LE MONDE | 30.07.07 | 15h15 • Mis à jour le 30.07.07 | 15h15
TOKYO CORRESPONDANT

Au siège du Parti libéral-démocrate, dimanche à Tokyo, le premier ministre Shinzo Abe suit l'annonce des résultats donnant la défaite de son parti aux élections sénatoriales. C'était son baptême du feu électoral depuis son accession au pouvoir.
Le premier ministre, Shinzo Abe, a eu beau annoncer ne pas avoir l'intention de démissionner en dépit de la défaite cuisante de son parti aux élections sénatoriales du dimanche 29 juillet, une période de turbulences politiques s'ouvre pour le Japon. "Recomposition politique ou désordre ?", s'interroge le quotidien des milieux d'affaires Nihon Keizai.
Attendue, la défaite du Parti libéral-démocrate (PLD) est sévère : "La pire essuyée par le parti conservateur depuis sa création en 1955", estime le politologue Gerry Curtis, de Columbia University. Sur les 121 sièges en lice pour le renouvellement de la moitié du Sénat, le PLD n'en a obtenu que 37 (sur les 64 qu'il détenait avant le scrutin). Son allié dans la coalition gouvernementale, le Nouveau Komei, n'obtient, lui, que 9 élus (sur 12 précédemment).
En revanche, le Parti démocrate du Japon (PDJ), première formation d'opposition, a remporté 60 sièges, plus qu'il n'avait espéré. Avec au total 109 sièges, il s'affirme comme le premier parti à la Chambre haute pour les trois prochaines années.

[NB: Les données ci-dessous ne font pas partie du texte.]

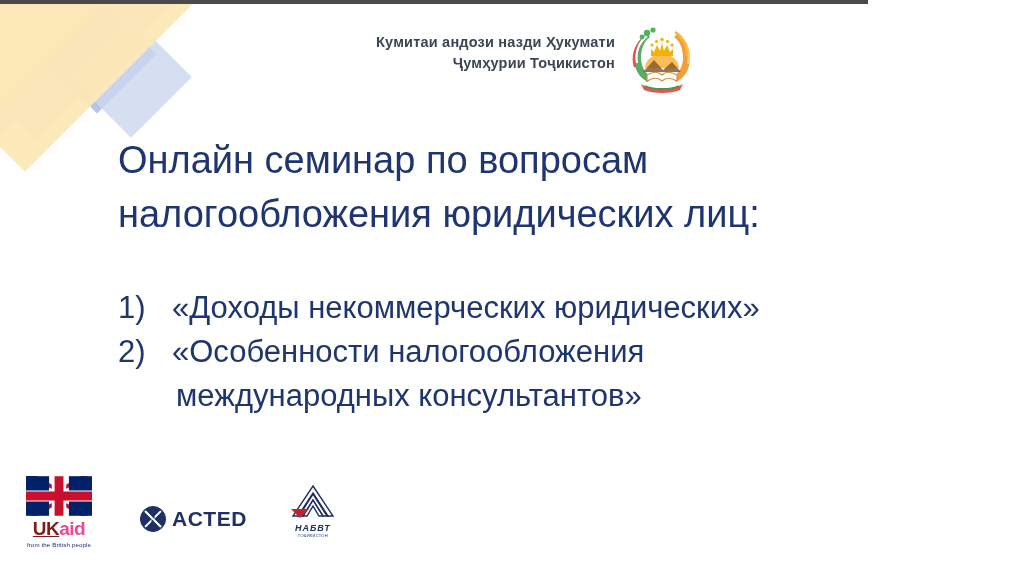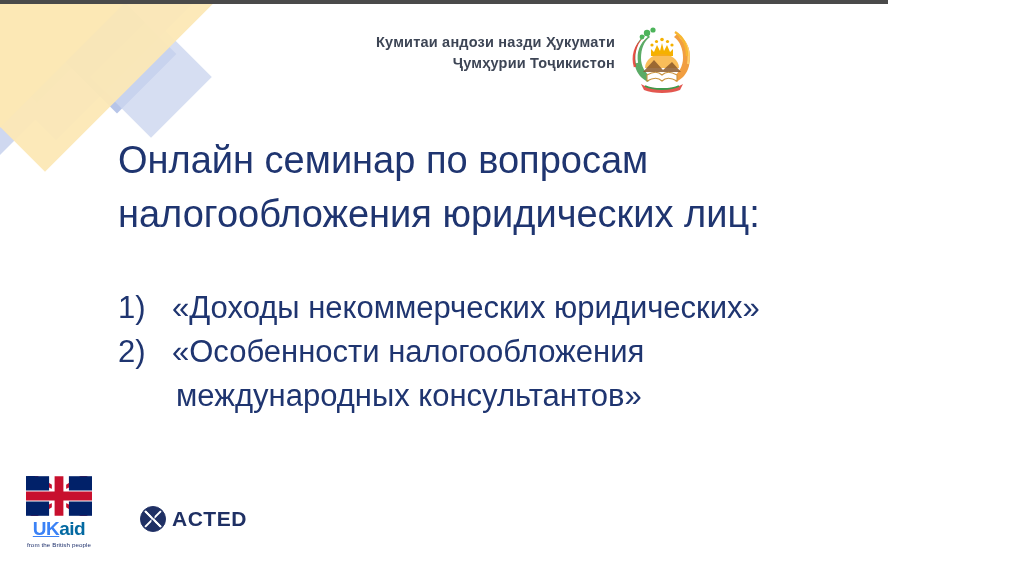"Кумитаи андози назди Ҳукумати" .slide { padding-left: 20px -> none }
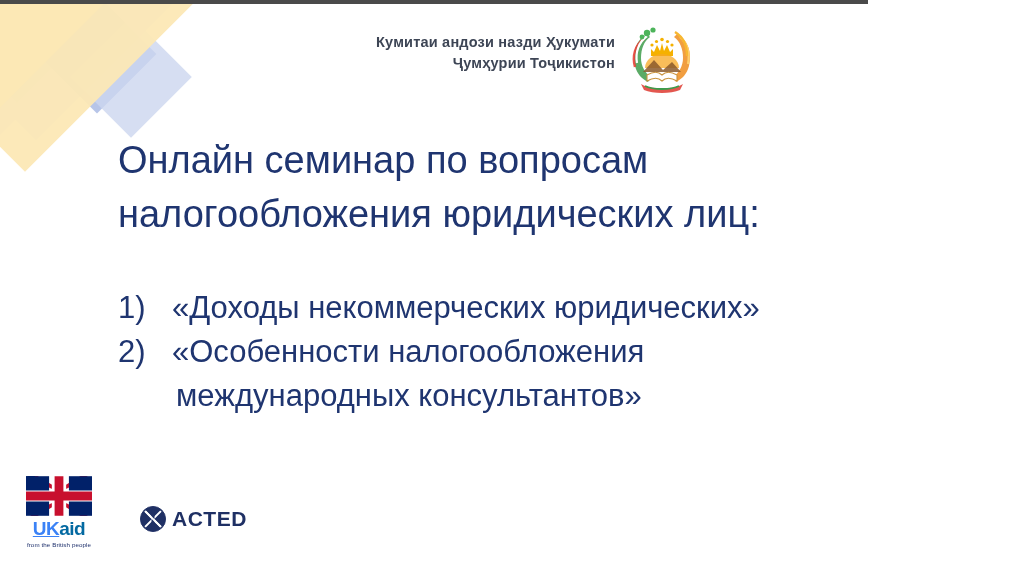"UK" .uk-uk { color: #3b82f6 -> #7f1d1d }
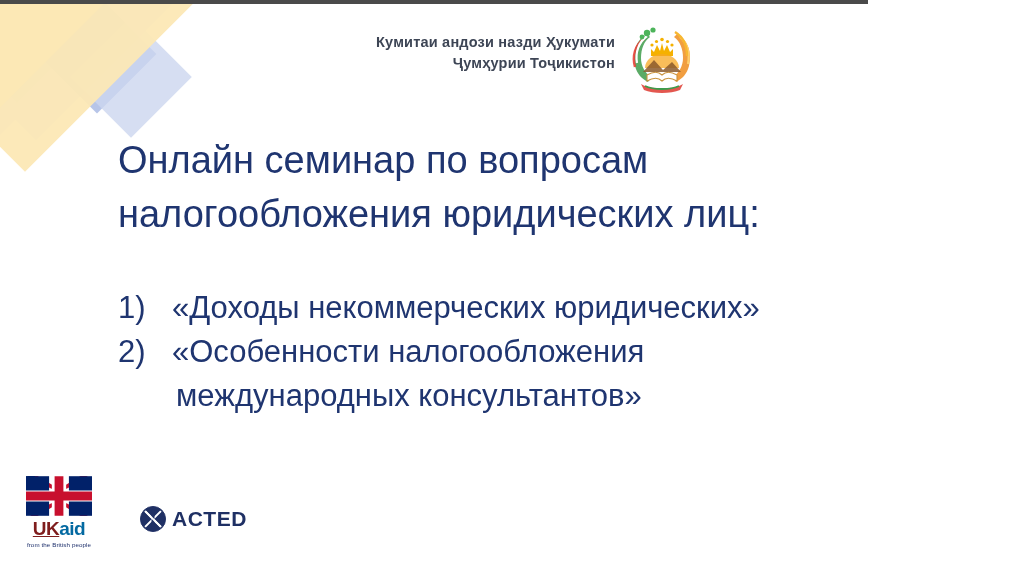"aid" .uk-aid { color: #0369a1 -> #ec4899 }
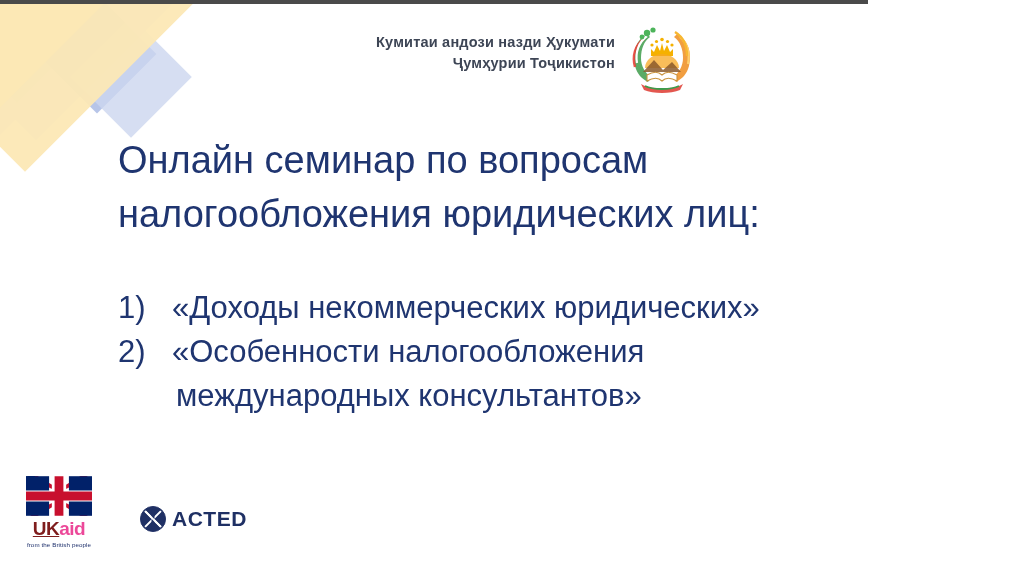"НАБВТ" div.logo { html: none -> <div> <svg> <g> <path></path> <path></path> <path></path> </g> <path></path> </svg> <div>НАБВТ</div> <div>ТОЧИКИСТОН</div> </div> }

C'est la première fois que le PLD perd le contrôle d'une instance qualifiée au Japon de "chambre du bon sens", en raison de son approche plus posée et moins sensible aux mouvements d'opinion que la Chambre basse. Non seulement le PLD ne domine plus la Chambre haute, mais il va en perdre la présidence, ouvrant la voie à de sérieuses perturbations dans le processus législatif.
M. Abe sort affaibli d'une élection qui était aussi son baptême du feu électoral depuis son accession au pouvoir il y a dix mois. Il assume "avec humilité la responsabilité de cette défaite", a-t-il déclaré, mais estime que c'est aussi "sa responsabilité de poursuivre la reconstruction du pays qui vient de commencer". Pour tenir compte de ce vote sanction, M. Abe devrait procéder rapidement à un remaniement ministériel. Il est peu probable que l'opposition démocrate s'en contente, en faisant valoir que le premier ministre ne respecte pas la volonté populaire qui l'a désavoué. M. Abe a écarté l'hypothèse d'une dissolution de la Chambre basse.
En dépit de précédents - le retrait du premier ministre Ryutaro Hashimoto en 1998 -, la défaite du PLD à des élections sénatoriales ne conduit pas automatiquement à la démission du premier ministre. Le parti gouvernemental détient une écrasante majorité à la Chambre basse. En outre, il n'a pas de remplaçant pour succéder à M. Abe. Avant même le verdict des électeurs, la direction du PLD estimait que son remplacement accentuerait la confusion. Elle cherche aujourd'hui à justifier son maintien au pouvoir en faisant valoir que le vote négatif des électeurs a été motivé par des problèmes tels que le fiasco de la gestion des retraites dont il n'est pas responsable.
Avec le parti gouvernemental a été sanctionné son allié centriste, le Nouveau Komei. Un recul d'autant plus surprenant dans son cas que cette formation est soutenue par la puissante secte bouddhique Soka Gakkai qui lui assure un électorat captif. Cette fois, elle semble avoir été moins fidèle que dans le passé.
Cette double défaite est révélatrice. Le vote du 29 juillet fait figure de "coup de semonce". Il attire l'attention sur les inquiétudes d'une société prospère en surface, dont la machine productive est repartie mais qui, en profondeur, souffre de disparités régionales et d'inégalités croissantes. Brandissant l'étendard des réformes, le prédécesseur de M. Abe, le populiste Junichiro Koizumi, avait fait espérer certaines améliorations. Le "soufflé Koizumi" est retombé et M. Abe, loin de sembler s'attaquer aux maux - hérités ou non de la politique réformiste de son prédécesseur - a paru avoir d'autres priorités, comme la renaissance de l'identité nationale et la révision constitutionnelle. Les électeurs viennent de lui rappeler leurs propres priorités.
Philippe Pons
Article paru dans l'édition du 31.07.07.